Baptisé ChAdOx1 BDBV, ce vaccin expérimental sera évalué dans le cadre d’un essai clinique de phase I mené par l’Oxford Vaccine Group. Cinquante volontaires en bonne santé, âgés de 18 à 55 ans, participeront à cette étude destinée à mesurer la tolérance du vaccin et sa capacité à déclencher une réponse immunitaire.
Cette recherche répond à un besoin urgent. Si un vaccin efficace existe déjà contre la souche Zaïre du virus Ebola, aucun produit homologué n’est disponible contre la souche Bundibugyo, responsable de plusieurs flambées, notamment en Ouganda en 2007 et en RDC en 2012. L’épidémie actuellement en cours dans le pays rappelle l’absence d’outils spécifiques pour combattre cette variante.
Le candidat-vaccin repose sur la technologie développée par l’Université d’Oxford pour le vaccin contre la Covid-19, adaptée cette fois au virus Bundibugyo. Les scientifiques espèrent ainsi accélérer le développement d’une solution capable de renforcer les moyens de lutte contre cette maladie.
Pour la professeure Katrina Pollock, investigatrice principale de l’étude, cette première administration du vaccin à des volontaires représente une étape majeure dans plusieurs années de recherche.
« Le lancement de cette première étude chez l’humain d’un vaccin contre le virus Ebola Bundibugyo constitue une étape importante pour ce programme et l’aboutissement d’un effort considérable des équipes chargées du développement, de la fabrication et des essais cliniques du vaccin. »
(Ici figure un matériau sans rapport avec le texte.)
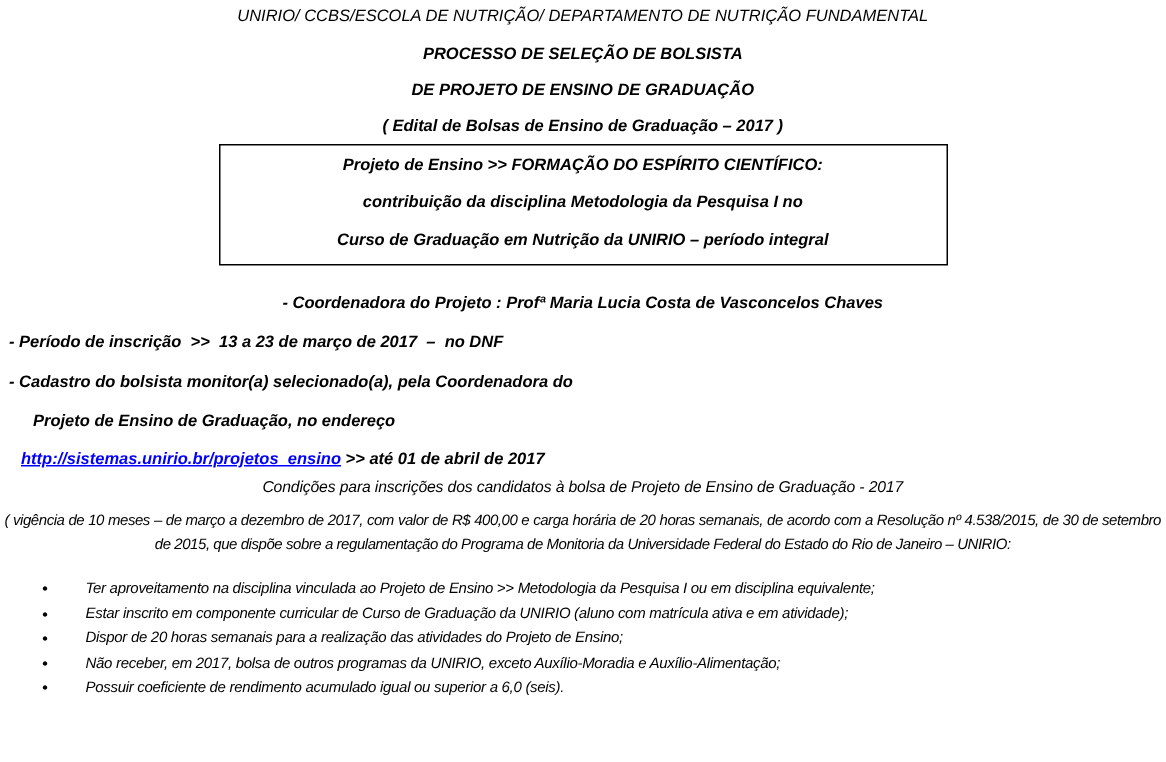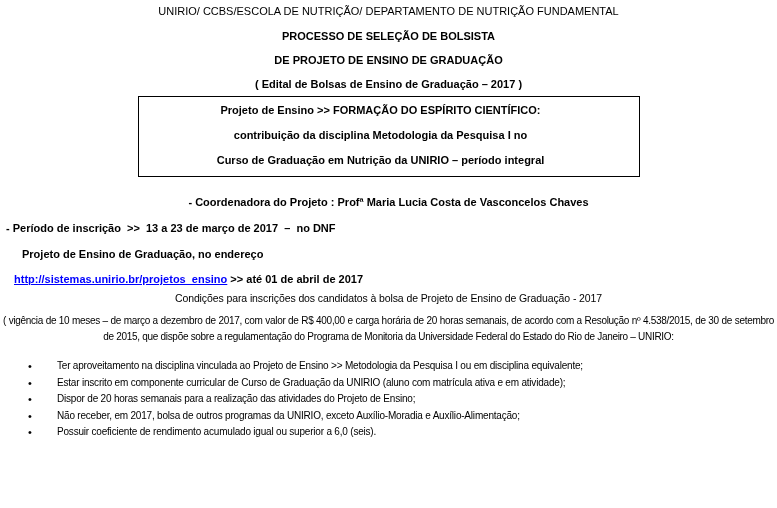"UNIRIO/ CCBS/ESCOLA DE NUTRIÇÃO/" .doc { font-style: none -> italic }
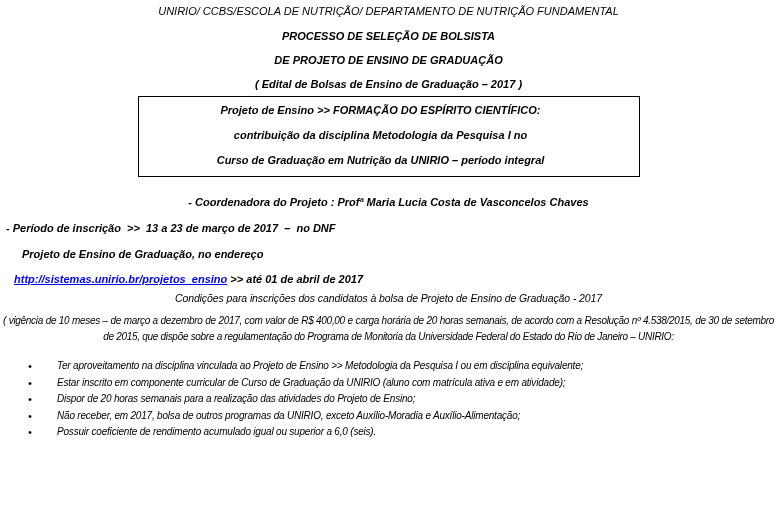"Projeto de Ensino >> FORMAÇÃO" .project-box { padding: 8px 26px 10px 10px -> 8px 10px 10px 10px }
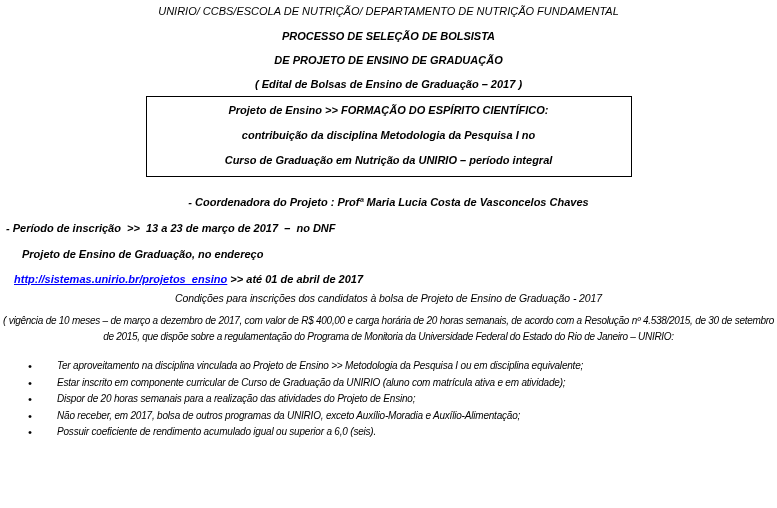"- Cadastro do bolsista monitor(a)" div.line { html: none -> <div>- Cadastro do bolsista monitor(a) selecionado(a), pela Coordenadora do</div> }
Le projet est soutenu par la Coalition for Epidemic Preparedness Innovations (CEPI), qui finance le développement de vaccins destinés à prévenir les futures épidémies. Si les résultats de cette première phase sont concluants, des essais complémentaires pourraient ensuite être organisés dans les régions directement touchées par Ebola.
Le directeur général des Centres africains de contrôle et de prévention des maladies (Africa CDC), Jean Kaseya, rappelle toutefois que cette recherche ne permettra pas de répondre immédiatement à l’épidémie en cours.
« Les essais cliniques de phase précoce ne constituent pas une solution immédiate pour les communautés confrontées aujourd’hui à l’épidémie, mais ils sont essentiels pour disposer d’outils efficaces contre cette flambée et celles qui pourraient survenir à l’avenir », a-t-il déclaré.
En attendant, les équipes sanitaires poursuivent leurs efforts sur le terrain en RDC à travers la surveillance des cas, le suivi des personnes contacts et la prise en charge des malades, tandis que la communauté scientifique espère que cet essai ouvrira la voie au premier vaccin efficace contre la souche Bundibugyo.